NOTES TO FINANCIAL STATEMENTS
FOR THE THREE MONTHS ENDED DECEMBER 31, 2008 AND 2007
NOTE 1 – BACKGROUND
Card Activation Technologies, Inc. ("Card" or the "Company") was incorporated in the state of Delaware on August 29, 2006. The company has begun the process of operating this business and is in the process of pursuing patent infringement litigation. The Company was incorporated for the sole purpose of financing and litigating patent infringements related to the unauthorized use of electronic activation of phone, gift and infinity cards. Card is incorporated in Delaware with the focus on the licensing of the proprietary patented technology of electronic activation of phone, gift and affinity cards. The patent covers the technology and process for taking a card with a magnetic strip or other data capture mechanism and activating the card by downloading a determined monetary value onto the card for use at a later date for different types of transactions. This process can be utilized for prepaid phone cards, gift cards, and affinity cards.
NOTE 2 - GOING CONCERN
The accompanying financial statements have been prepared in conformity with accounting principles generally accepted in the United States of America which contemplate continuation of the Company as a going concern. During the three months ended December 31, 2008 the Company recognized a net loss of $103,291, as restated. Additionally, the Company incurred an accumulated net loss through December 31, 2008 of $720,767, as restated. Further, the Company has inadequate working capital to maintain or develop its operations, and is dependent upon funds from private investors and the support of certain stockholders.
These factors raise substantial doubt about the ability of the Company to continue as a going concern. The financial statements do not include any adjustments that might result from the outcome of these uncertainties. In this regard, Management is proposing to raise any necessary additional funds through loans and additional sales of its common stock. There is no assurance that the Company will be successful in raising additional capital.
NOTE 3 – INTERIM FINANCIAL STATEMENTS
The accompanying reviewed interim financial statements have been prepared in accordance with the instructions to Form 10-Q. Therefore, they do not include all information and footnotes necessary for a complete presentation of financial position, results of operations, cash flows, and stockholders' equity in conformity with generally accepted accounting principles. Except as disclosed herein, there has been no material change in the information disclosed in the notes to the financial statements included in the Company's annual report on Form 10-K for the year ended September 30, 2008. In the opinion of management, all adjustments considered necessary for a fair presentation of the results of operations and financial position have been included and all such adjustments are of a normal recurring nature.

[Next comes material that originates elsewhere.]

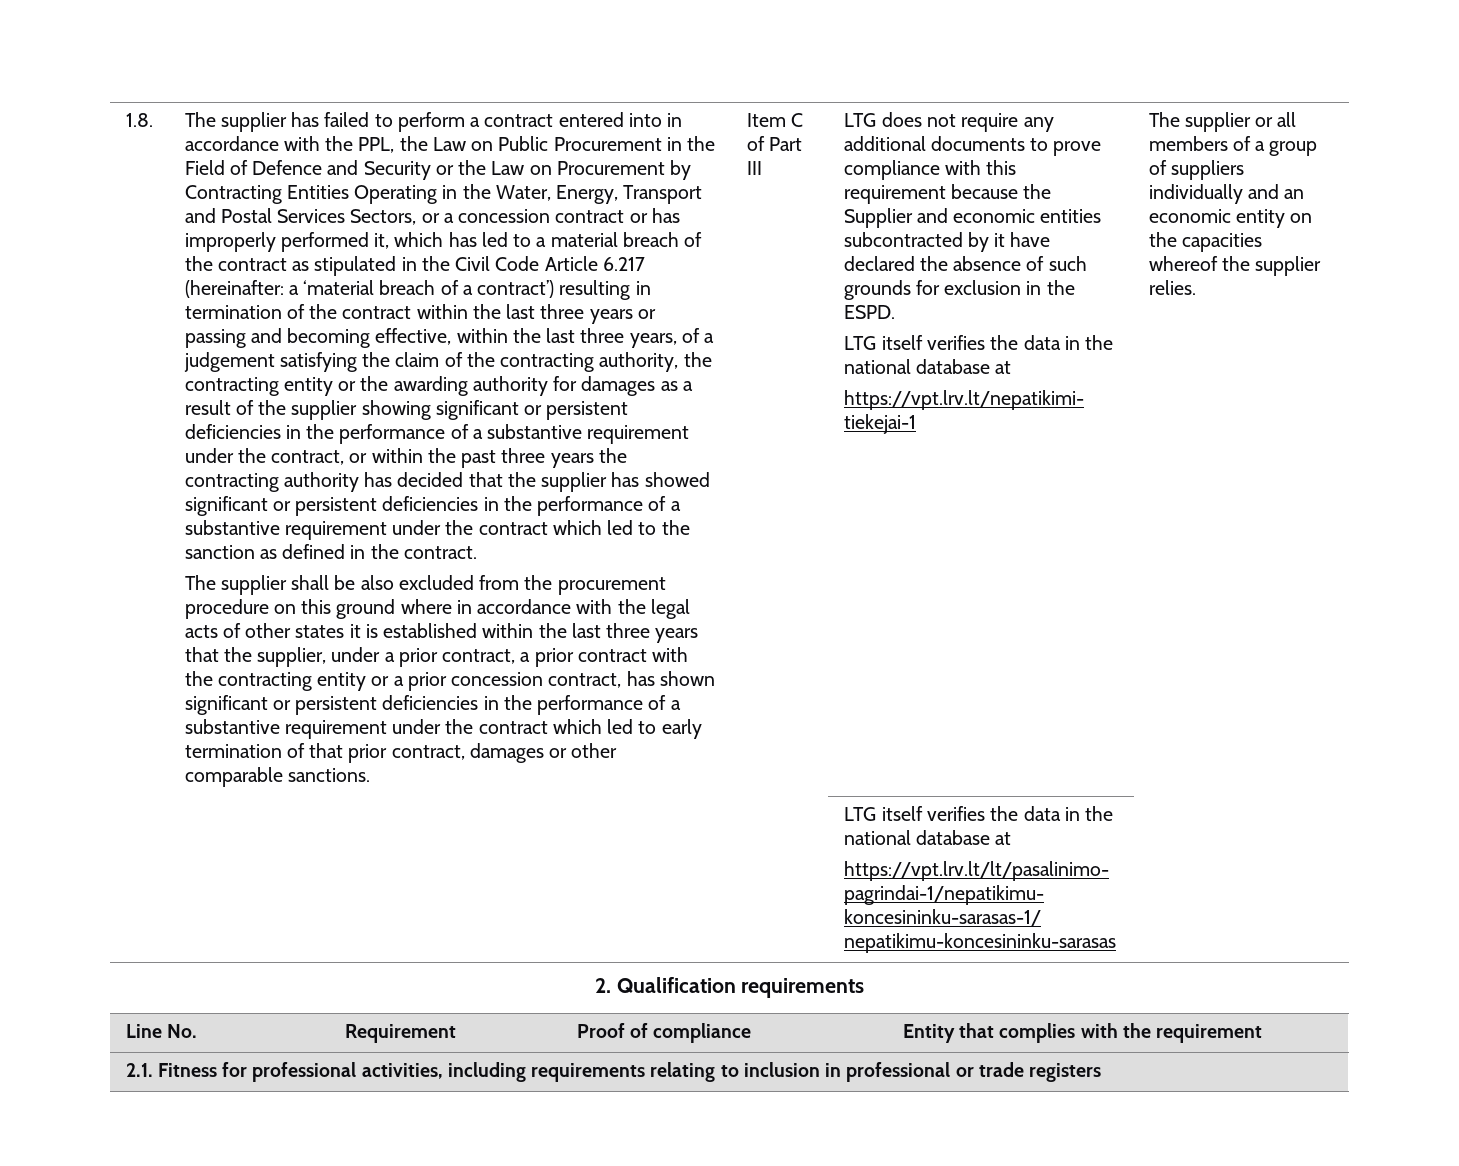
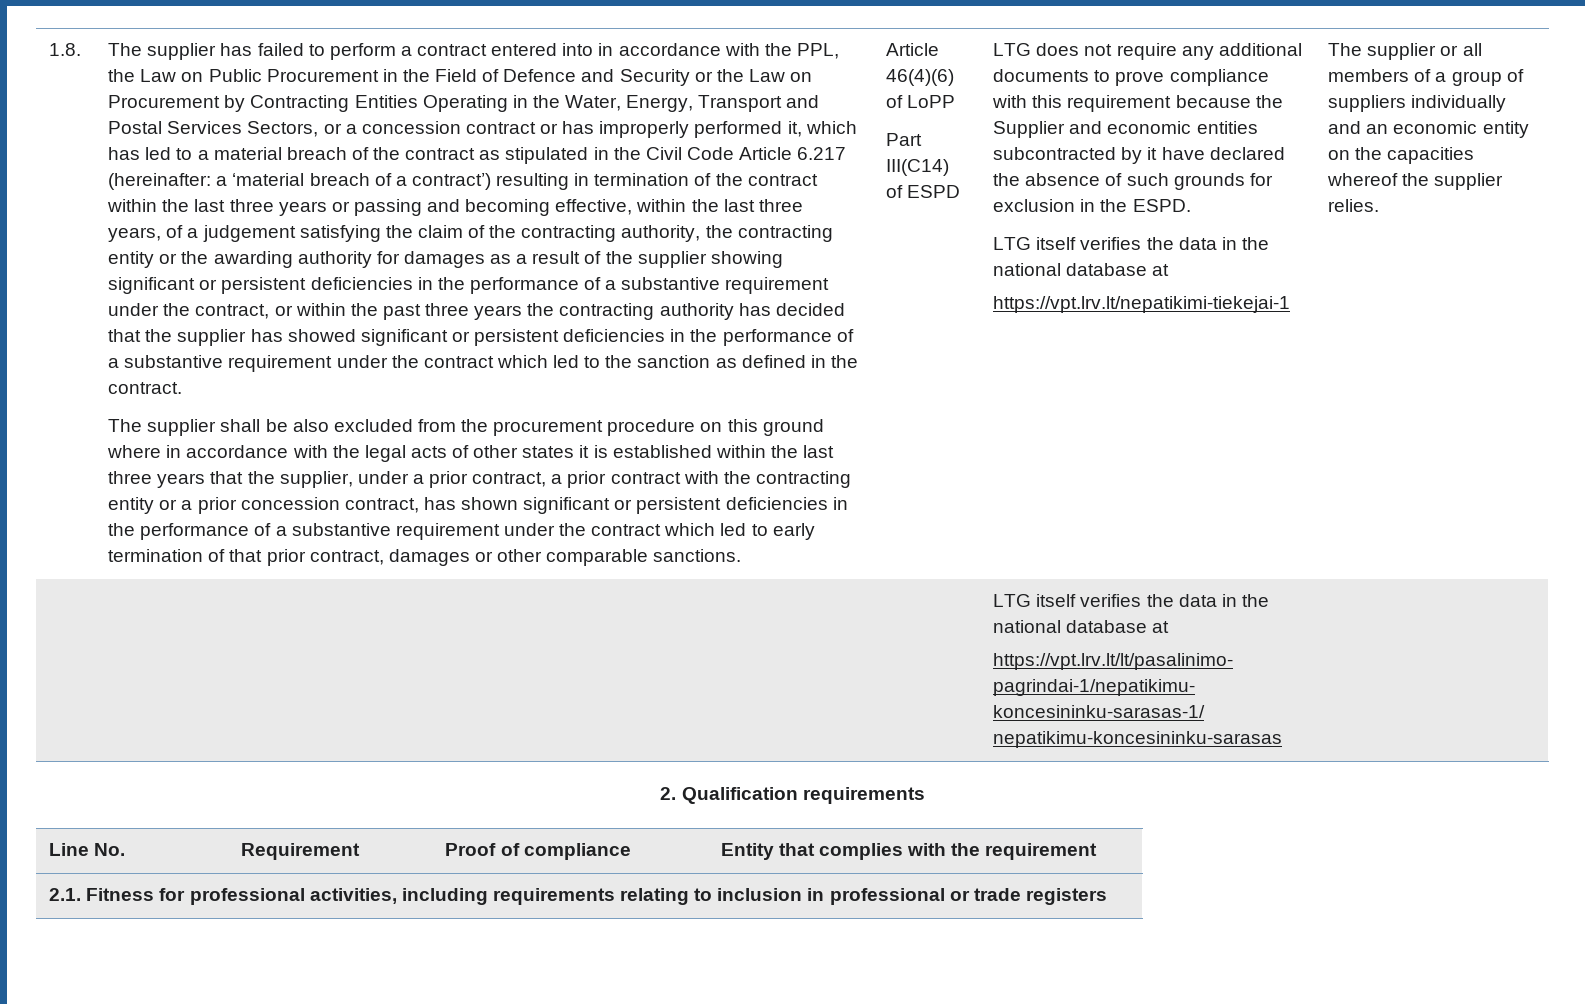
- Item C of Part III
+ Article 46(4)(6) of LoPP
+ Part III(C14) of ESPD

The Company is filing this Amendment No. 1 to this Quarterly report on Form 10-Q for the three months ended December 31, 2008. This Amendment No. 1 is being filed to restate the Condensed Balance Sheet as of December 31, 2008, the Condensed Statement of Operations and the Condensed Statement of Cash Flows for the three months ended December 31, 2008 to reflect the correction of an error. The Company did not properly account for contingency fees related to litigation revenue received during the period.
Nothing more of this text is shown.